To induce ACA, apnea was induced by disconnecting the ventilator from the endotracheal tube. 6 mins after asphyxia, resuscitation was initiated by administering a bolus injection of epinephrine (0.005 mg/kg, IV) and sodium bicarbonate (1 meq/kg, IV) followed by mechanical ventilation with 100 % O₂ to achieve return to spontaneous circulation (ROSC) [8]. Arterial blood gases were measured before and after ACA. Control animals (sham) were subjected to surgical procedures similar to ACA animals except without induction of ACA. Resuscitation drugs were not used; however, sham animals were treated with isoflurane similar to experimental animals. The rats were immobilized with vecuronium bromide (2.0 mg/kg, IV, administered every 10 mins) and maintained immobilized throughout the procedure [8].

Two-photon Laser Scanning Microscopy (TPLSM)

For detail methods of the thinned-skull method and the detection of CBF via TPLSM, please see Lin HW et al., 2010 and 2012 [8, 17]. Briefly, the animal was anasthetized and cannulated (femoral artery and vein). An incision was made at the midline of the scalp. Utilizing a high-speed micro-drill, a thin circular area of the skull (approximately ~ 2 mm in diameter) was made 1 mm from bregma. The skull is thin enough for visualization of blood vessels via 2-PM when it is approximately half the thickness of the skull or approximately 0.5 mm [18]. After thinning the skull, the rat was placed on a TPLSM (Lasersharp2000, BioRad, Hercules, CA) with a 20 X water immersion objective (Olympus XLUMPlanFl) lowered to the thinned-skull window. Fluorescent images were captured at an excitation wavelength of 910 nm with the intravenous introduction of fluorescein-dextran (average MW, 2,000,000, Sigma Aldrich, St. Louis, MO, USA) (0.2 mg/kg). Cortical cerebral blood vessel images were captured at 20 X, and 200 X with Z-series (20 X) and linescan (200 X) images obtained 30 mins before and 24 hrs after ACA (Figure 2D). PAME or SAME was introduced IV at 0.2 mg/kg 30 min before ACA. Linescan images were used to calculate CBF. For more details, please see Lin HW et al., 2010 and 2012 [8, 17].

Histopathology

7 days after ACA, rats were re-anesthetized with 4% isoflurane and perfused from the ascending aorta with physiologic saline (2 mins), following a mixture of 40% formaldehyde, glacial acetic acid, and methanol (FAM) for 18 mins and the head immersed in FAM at 4°C (24 hrs). Rat brains were removed from the skull, embedded in paraffin, and coronal sequential sections (10 μm thickness) from the brain were made and stained with hematoxylin and eosin. CA1 hippocampal sections were visualized at 40X magnification. Ischemic neurons were manually counted by a blinded operator at 18 fields/section along the medial to lateral extent of the CA1 region of the hippocampus 3.8 mm posterior to the bregma. The ischemic neuronal changes consist of severe cellular shrinkage, cytoplasmic eosinophilia, pyknotic triangular-shaped nucleus with dark basophilic staining, and eosinophilic staining nucleolus [19].
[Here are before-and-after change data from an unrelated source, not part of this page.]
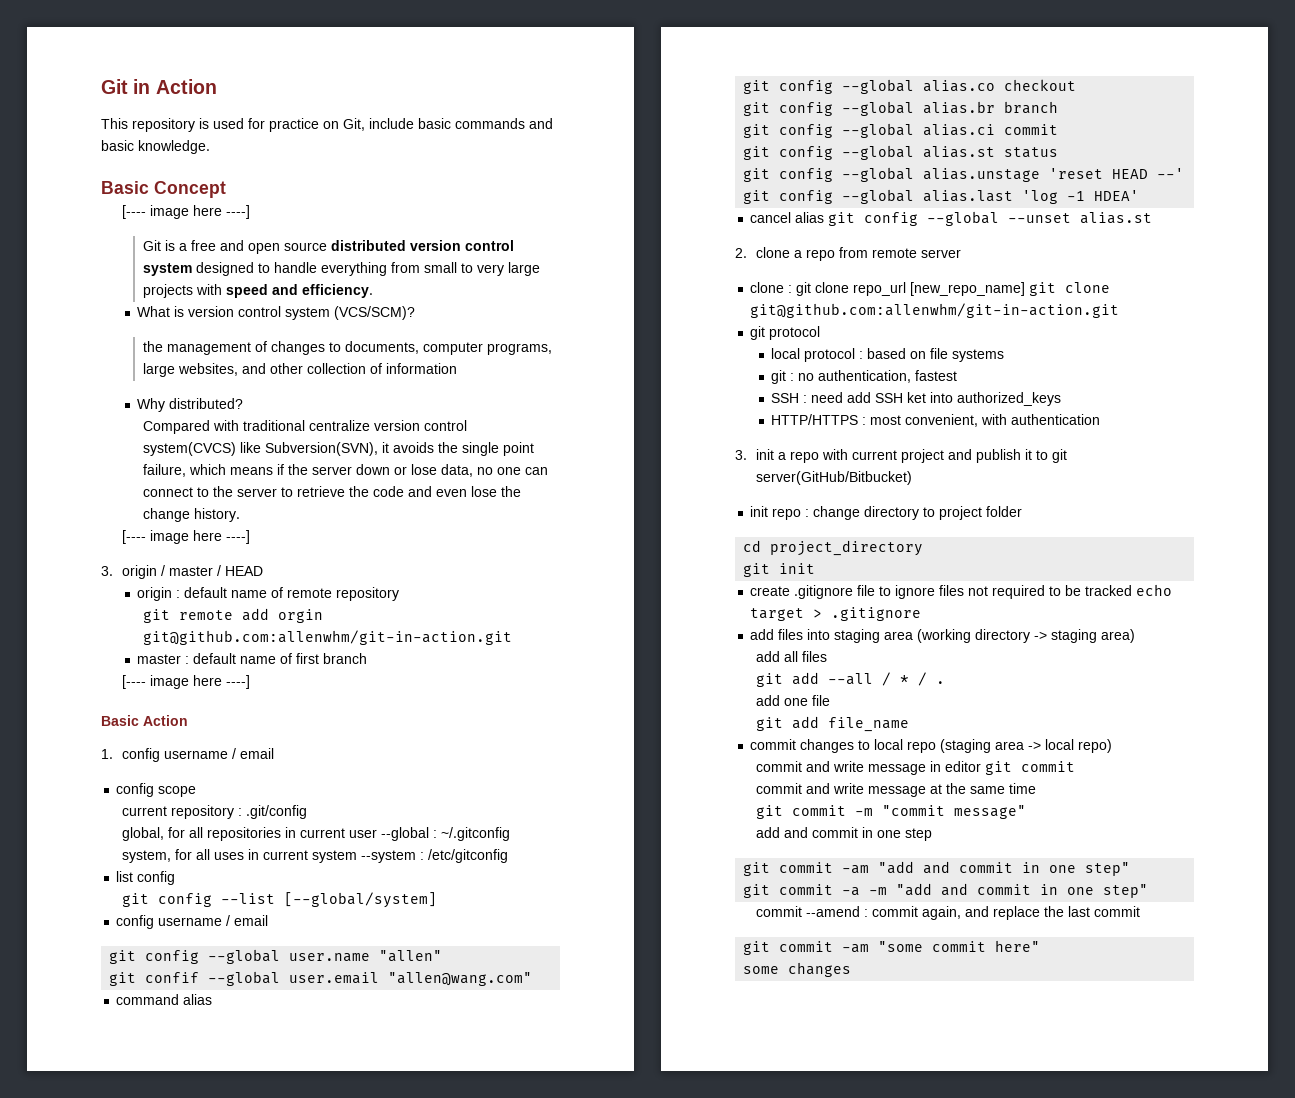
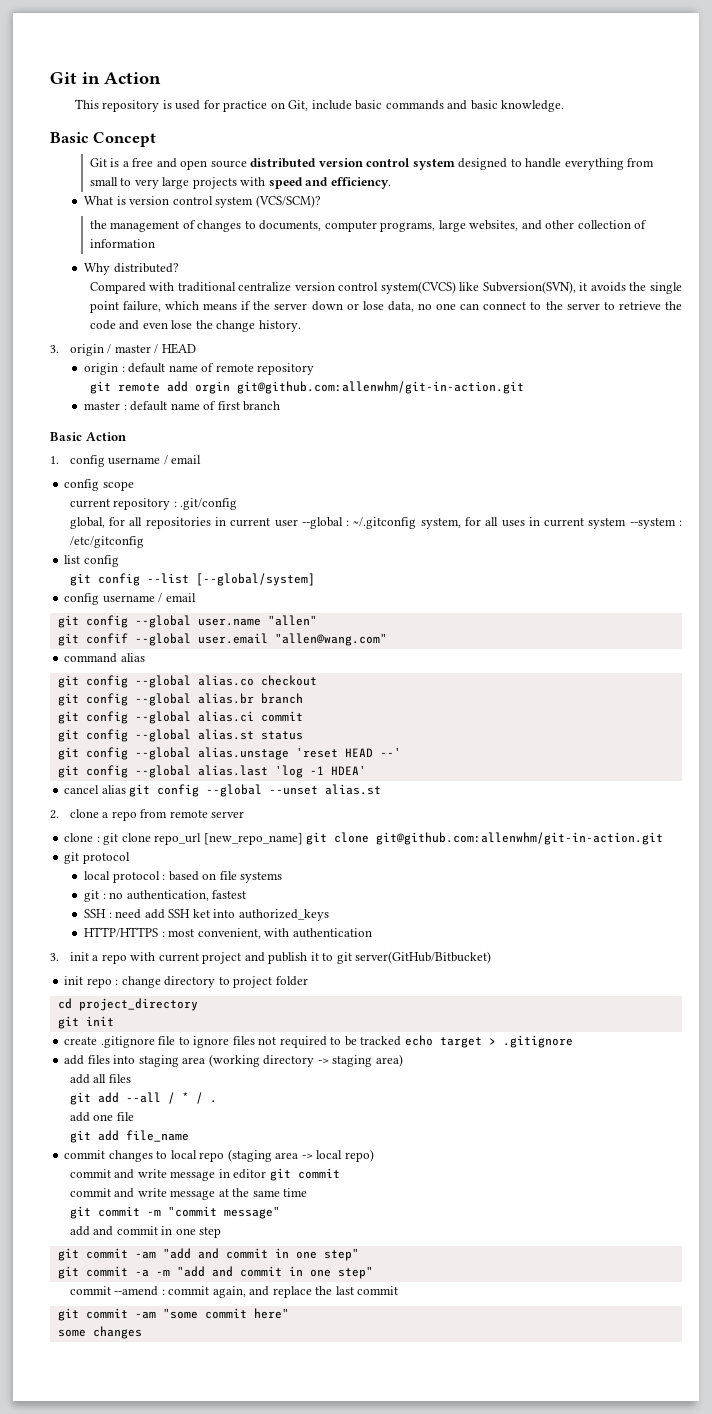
[121,205,250,219] // [---- image here ----] -> (157, 139) none
[121,530,250,544] // [---- image here ----] -> (301, 326) none
[121,675,250,689] // [---- image here ----] -> (281, 406) none

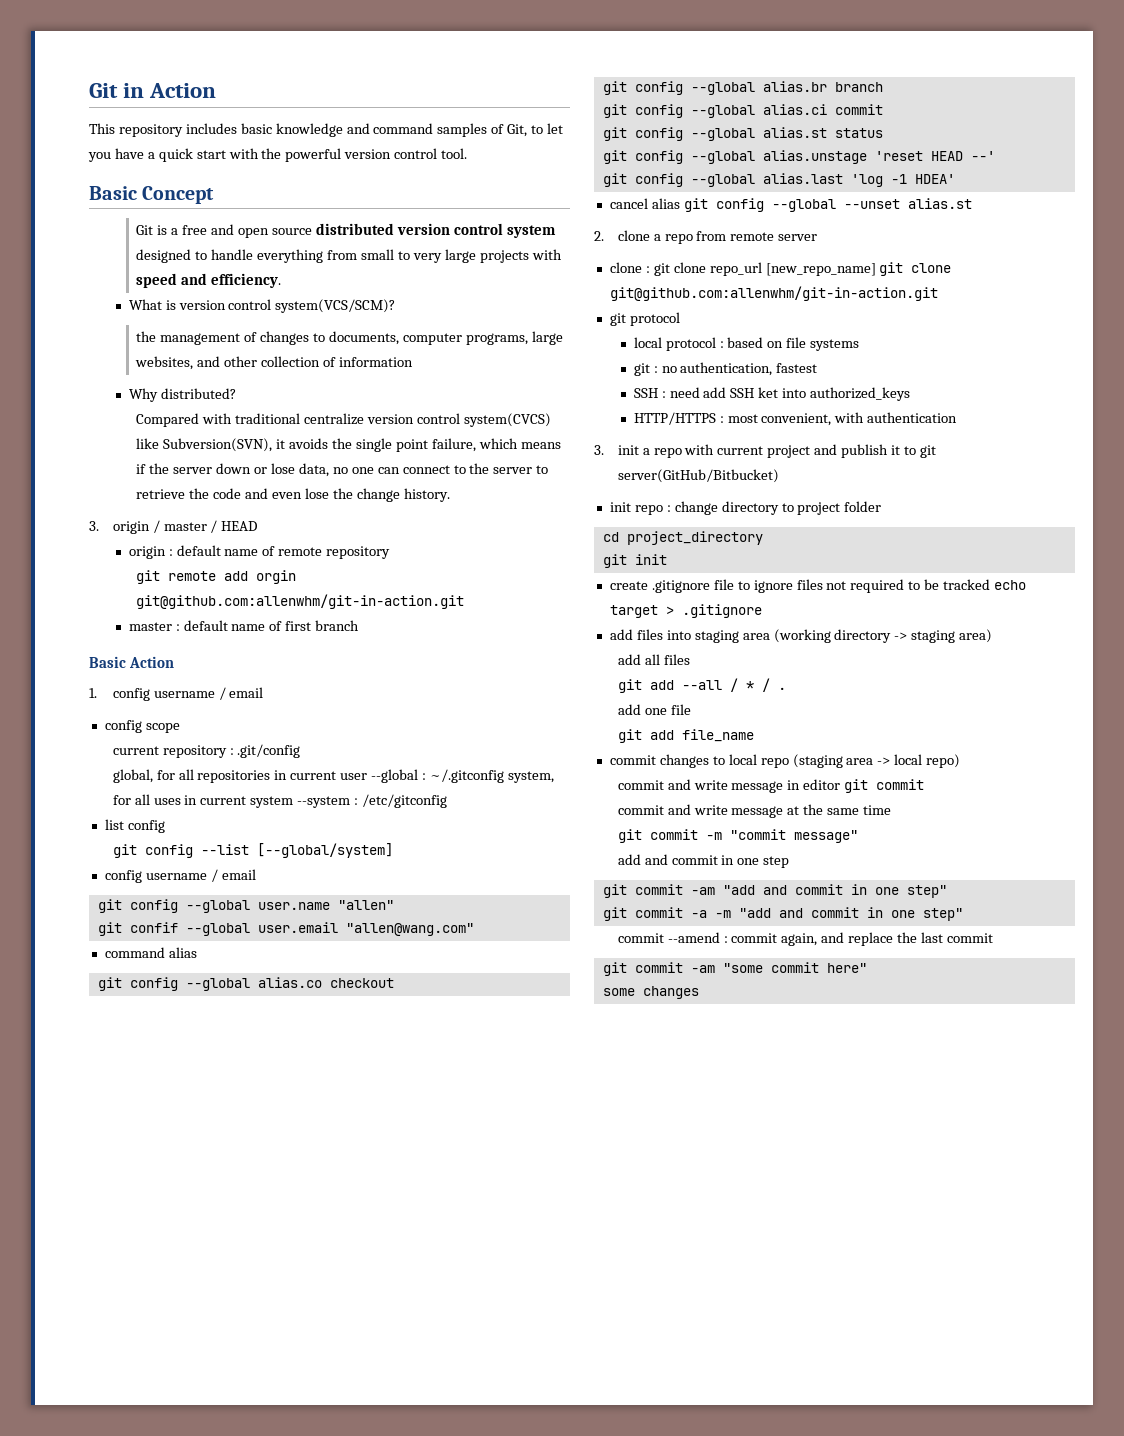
[162,100,565,112] is used for practice on Git, include basic commands and basic knowledge. -> [185,123,564,137] [88,148,468,162] includes basic knowledge and command samples of Git, to let you have a quick start with the powerful version control tool.
[215,195,321,208] system (VCS/SCM)? -> [275,299,396,313] system(VCS/SCM)?

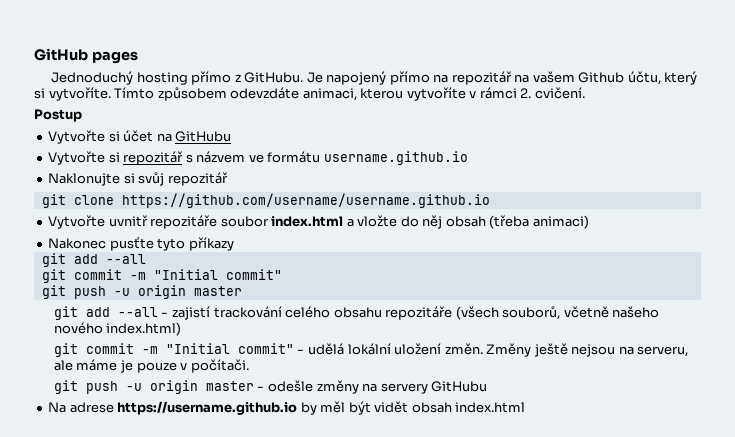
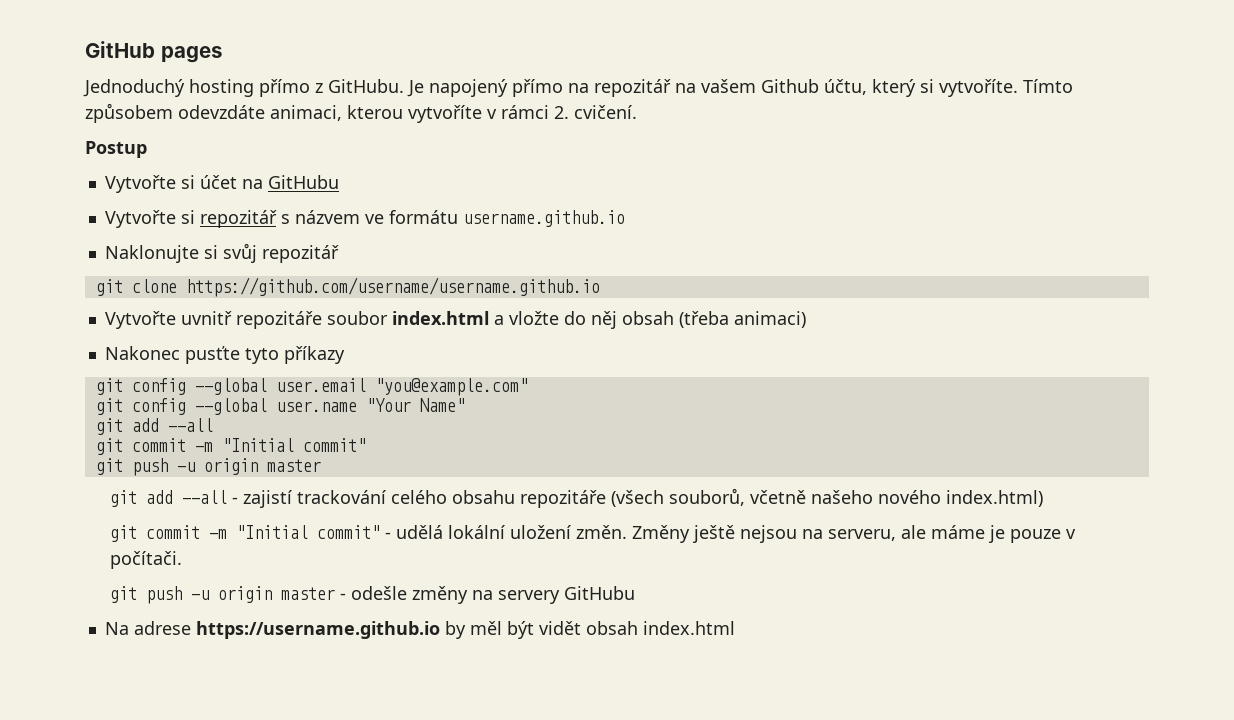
(234, 244) none -> [95,378,528,396] [95,398,465,415] // git config --global user.email "you@example.com" // git config --global user.name "Your Name"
Middle Cerebral Artery Occlusion (MCAO)

Animals were prepared as described above (see “Animal Preparation” section). Animals were intubated and anesthesia was applied. Rats were immobilized with pancuronium bromide (0.75mg/kg, IV). Focal ischemia was induced in rats using an occluding intraluminal suture. A coated (with poly-D-lysine) 30 mm long segment of 3–0 nylon monofilament suture with the tip rounded by a flame was inserted into the stump of the external carotid artery and advanced into the internal carotid artery ~19–20 mm from the carotid bifurcation to occlude the ostium of the MCA for 2 hrs with 2 mins of reperfusion. Then, Solutol HS 15, PAME, SAME, or 12-HS were introduced IV. The intraluminal suture was left in place for 2 hrs and the sites of incisions (neck and femoral region for arterial and vein access) were sutured after 2 mins and reperfusion of drugs allowing the animal to recover (removal of intubation tube). 2 hrs later, the rats were re-anesthetized via mask with 1.5-2% isoflurane in the absence of pancuronium bromide. The intraluminal suture was removed and the animals were allowed to recover for 24 hrs. Rats were sacrificed with 5% isoflurane and 100% nitrous oxide after 24 hrs of reperfusion. The brain was quickly removed and sliced (2 mm thick) in preparation for the 2,3,5-triphenyltetrazolium chloride (TTC) staining [9, 10].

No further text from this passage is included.